■ Front-end code edit data
= = = = =
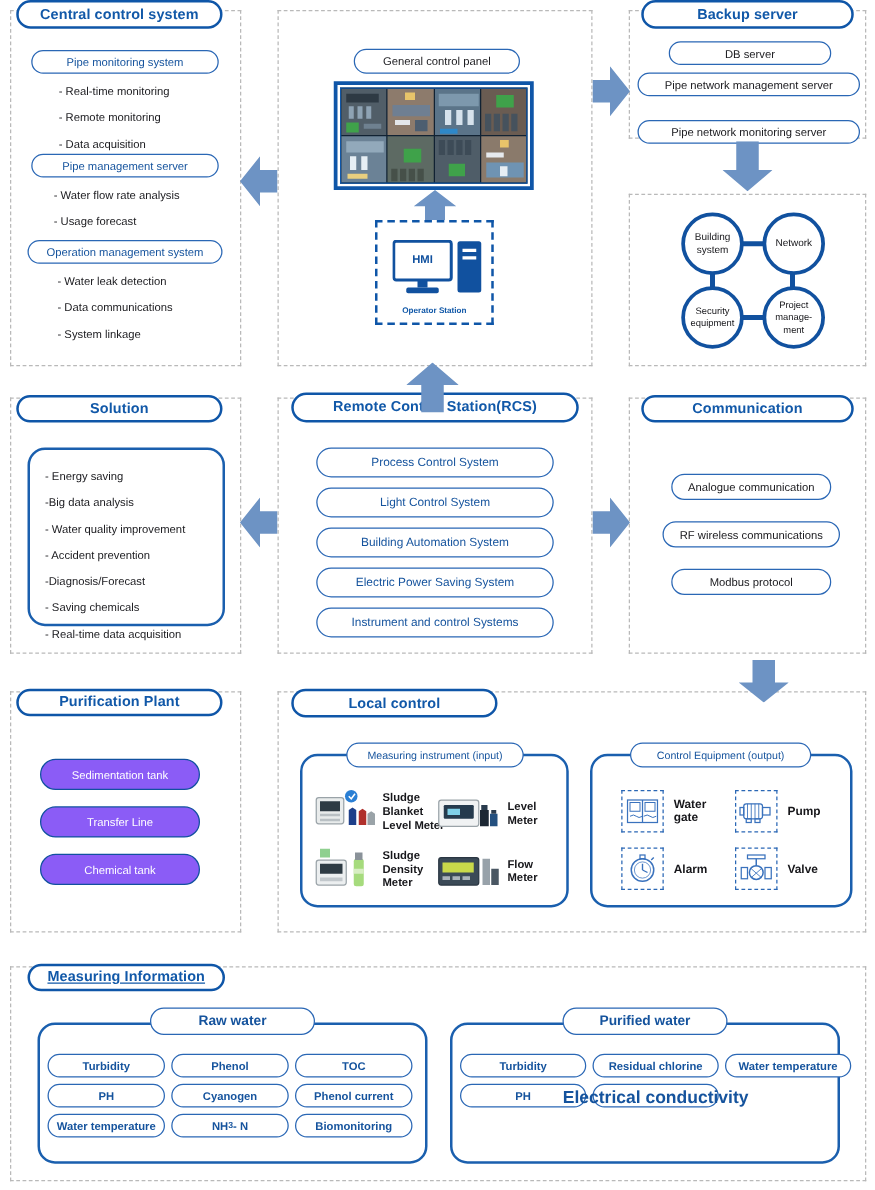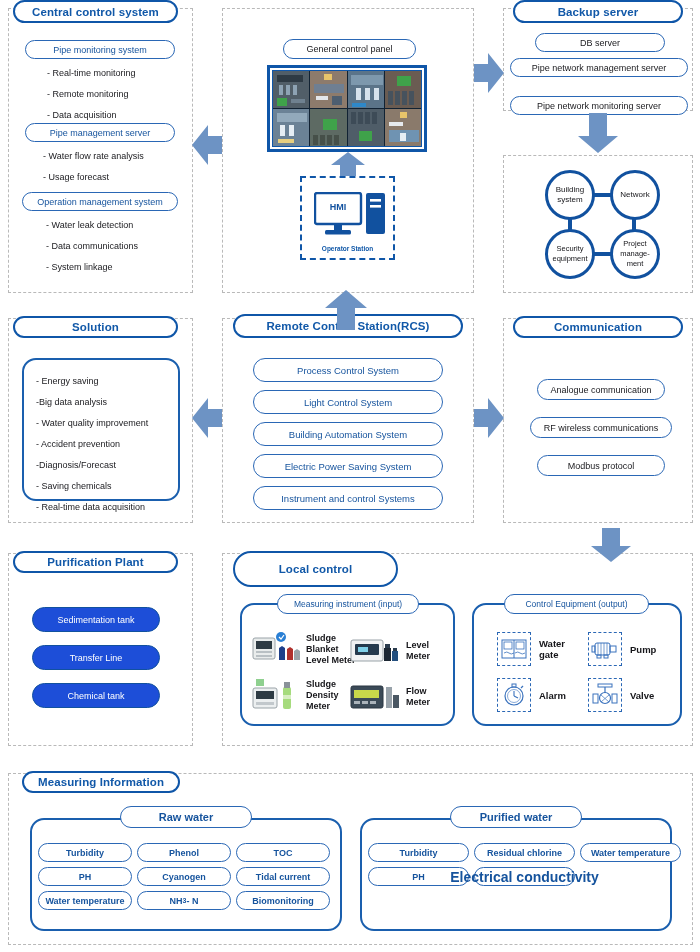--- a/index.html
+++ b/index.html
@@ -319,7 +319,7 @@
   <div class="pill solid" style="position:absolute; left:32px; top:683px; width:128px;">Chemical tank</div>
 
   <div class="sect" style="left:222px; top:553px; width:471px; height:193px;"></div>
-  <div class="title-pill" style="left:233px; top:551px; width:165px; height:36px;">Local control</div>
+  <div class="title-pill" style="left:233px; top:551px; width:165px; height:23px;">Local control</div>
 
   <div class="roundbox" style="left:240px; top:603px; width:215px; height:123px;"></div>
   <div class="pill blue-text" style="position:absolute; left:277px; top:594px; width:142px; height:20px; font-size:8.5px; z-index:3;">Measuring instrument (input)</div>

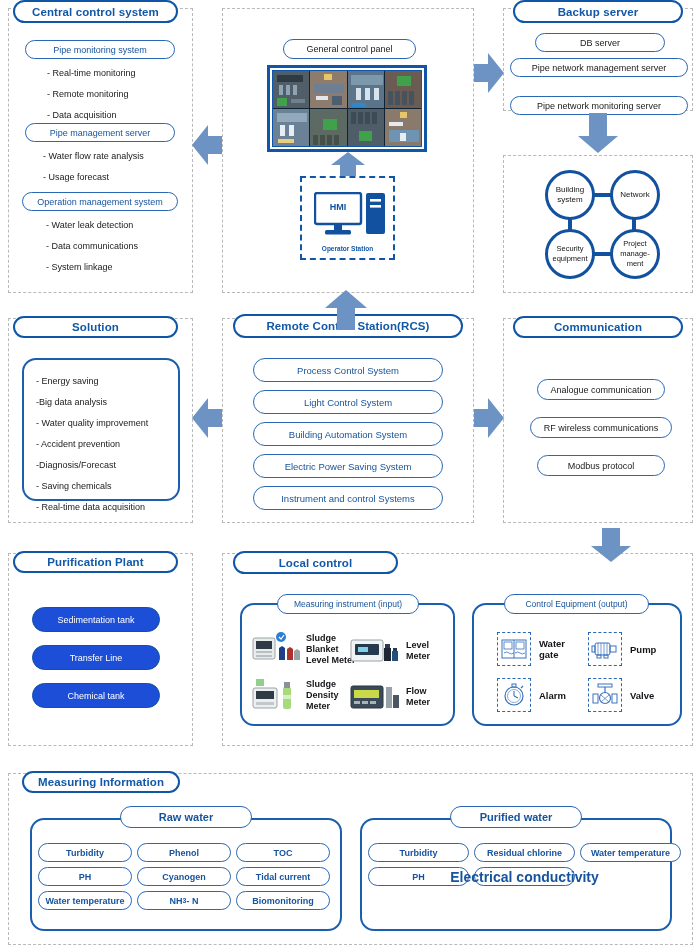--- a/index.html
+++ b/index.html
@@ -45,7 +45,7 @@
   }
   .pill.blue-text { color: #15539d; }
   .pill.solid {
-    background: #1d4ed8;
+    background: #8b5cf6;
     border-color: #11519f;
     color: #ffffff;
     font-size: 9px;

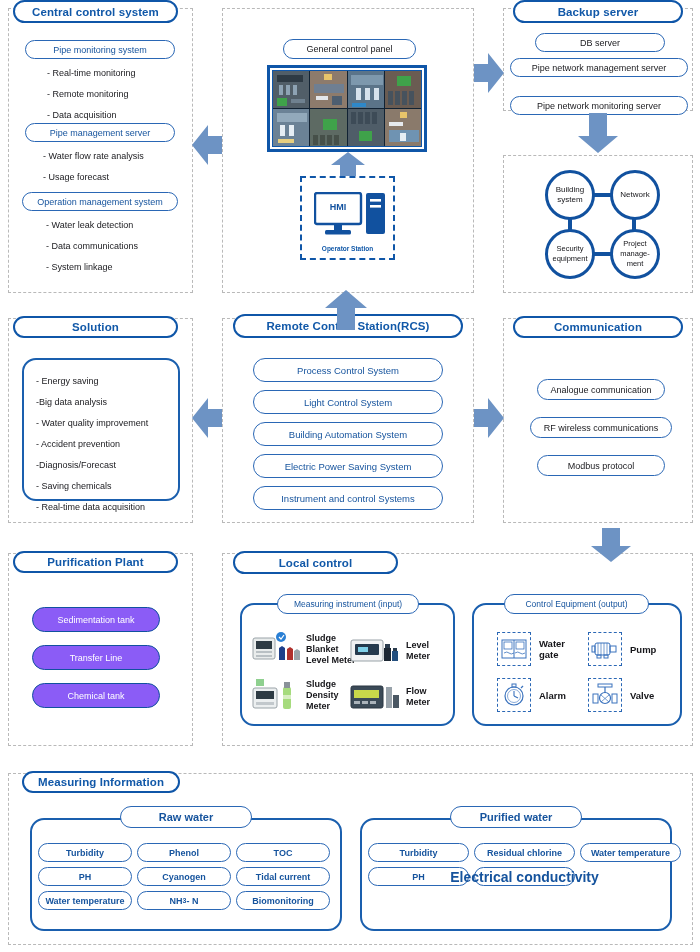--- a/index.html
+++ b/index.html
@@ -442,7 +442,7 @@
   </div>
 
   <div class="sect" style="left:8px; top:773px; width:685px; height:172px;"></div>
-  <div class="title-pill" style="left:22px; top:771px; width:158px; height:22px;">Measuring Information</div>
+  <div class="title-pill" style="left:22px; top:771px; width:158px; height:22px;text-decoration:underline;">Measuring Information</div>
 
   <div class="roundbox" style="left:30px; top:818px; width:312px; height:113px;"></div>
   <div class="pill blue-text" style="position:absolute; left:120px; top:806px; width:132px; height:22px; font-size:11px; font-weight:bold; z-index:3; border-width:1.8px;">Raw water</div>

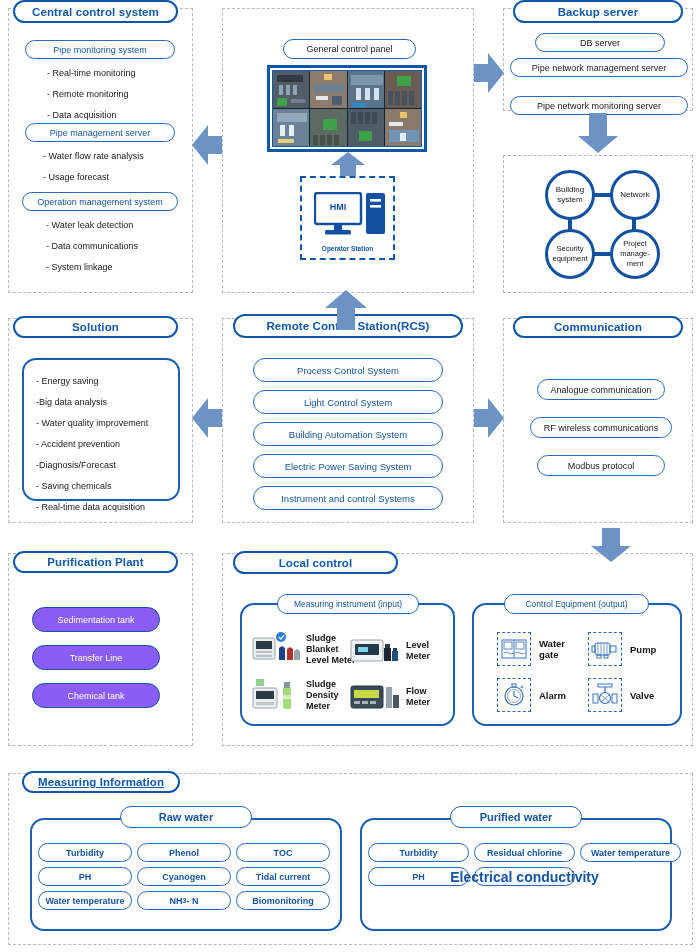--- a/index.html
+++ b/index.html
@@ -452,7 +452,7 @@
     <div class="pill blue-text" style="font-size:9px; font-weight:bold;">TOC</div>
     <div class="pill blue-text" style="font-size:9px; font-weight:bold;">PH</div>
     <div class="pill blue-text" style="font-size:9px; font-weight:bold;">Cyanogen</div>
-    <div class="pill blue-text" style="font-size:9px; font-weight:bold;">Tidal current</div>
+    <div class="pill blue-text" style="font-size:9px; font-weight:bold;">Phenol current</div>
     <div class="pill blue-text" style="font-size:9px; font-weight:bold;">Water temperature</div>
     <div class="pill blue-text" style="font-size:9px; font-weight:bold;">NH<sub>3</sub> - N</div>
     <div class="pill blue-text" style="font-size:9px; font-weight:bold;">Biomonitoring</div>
= = = = =
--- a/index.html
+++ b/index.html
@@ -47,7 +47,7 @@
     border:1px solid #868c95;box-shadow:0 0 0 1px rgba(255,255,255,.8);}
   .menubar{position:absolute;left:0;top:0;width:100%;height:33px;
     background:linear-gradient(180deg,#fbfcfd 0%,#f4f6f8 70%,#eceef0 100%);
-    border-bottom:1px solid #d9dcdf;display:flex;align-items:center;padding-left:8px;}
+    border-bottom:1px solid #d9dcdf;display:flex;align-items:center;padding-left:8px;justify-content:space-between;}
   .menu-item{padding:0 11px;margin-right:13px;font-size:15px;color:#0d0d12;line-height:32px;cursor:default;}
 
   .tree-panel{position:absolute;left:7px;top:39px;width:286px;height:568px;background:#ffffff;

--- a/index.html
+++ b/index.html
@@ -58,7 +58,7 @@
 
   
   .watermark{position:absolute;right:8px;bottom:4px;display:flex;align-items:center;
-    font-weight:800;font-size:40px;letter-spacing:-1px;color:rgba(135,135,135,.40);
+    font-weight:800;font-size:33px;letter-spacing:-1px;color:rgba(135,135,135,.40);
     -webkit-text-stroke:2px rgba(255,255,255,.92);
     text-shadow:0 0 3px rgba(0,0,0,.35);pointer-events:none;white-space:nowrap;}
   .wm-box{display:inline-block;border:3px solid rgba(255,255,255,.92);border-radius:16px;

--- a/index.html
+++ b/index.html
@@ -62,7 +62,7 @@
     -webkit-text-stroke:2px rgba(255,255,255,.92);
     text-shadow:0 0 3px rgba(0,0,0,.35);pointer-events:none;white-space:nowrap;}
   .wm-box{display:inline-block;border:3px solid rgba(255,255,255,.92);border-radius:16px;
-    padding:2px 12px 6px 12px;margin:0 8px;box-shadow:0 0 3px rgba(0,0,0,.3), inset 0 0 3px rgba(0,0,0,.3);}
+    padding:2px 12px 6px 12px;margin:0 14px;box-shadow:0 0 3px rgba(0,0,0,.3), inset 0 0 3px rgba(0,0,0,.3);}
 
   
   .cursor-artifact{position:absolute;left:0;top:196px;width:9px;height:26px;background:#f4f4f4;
= = = = =
Look through the entries above. Extract each line with the word "letter".

■ RESULT BELOW
-    font-weight:800;font-size:40px;letter-spacing:-1px;color:rgba(135,135,135,.40);
+    font-weight:800;font-size:33px;letter-spacing:-1px;color:rgba(135,135,135,.40);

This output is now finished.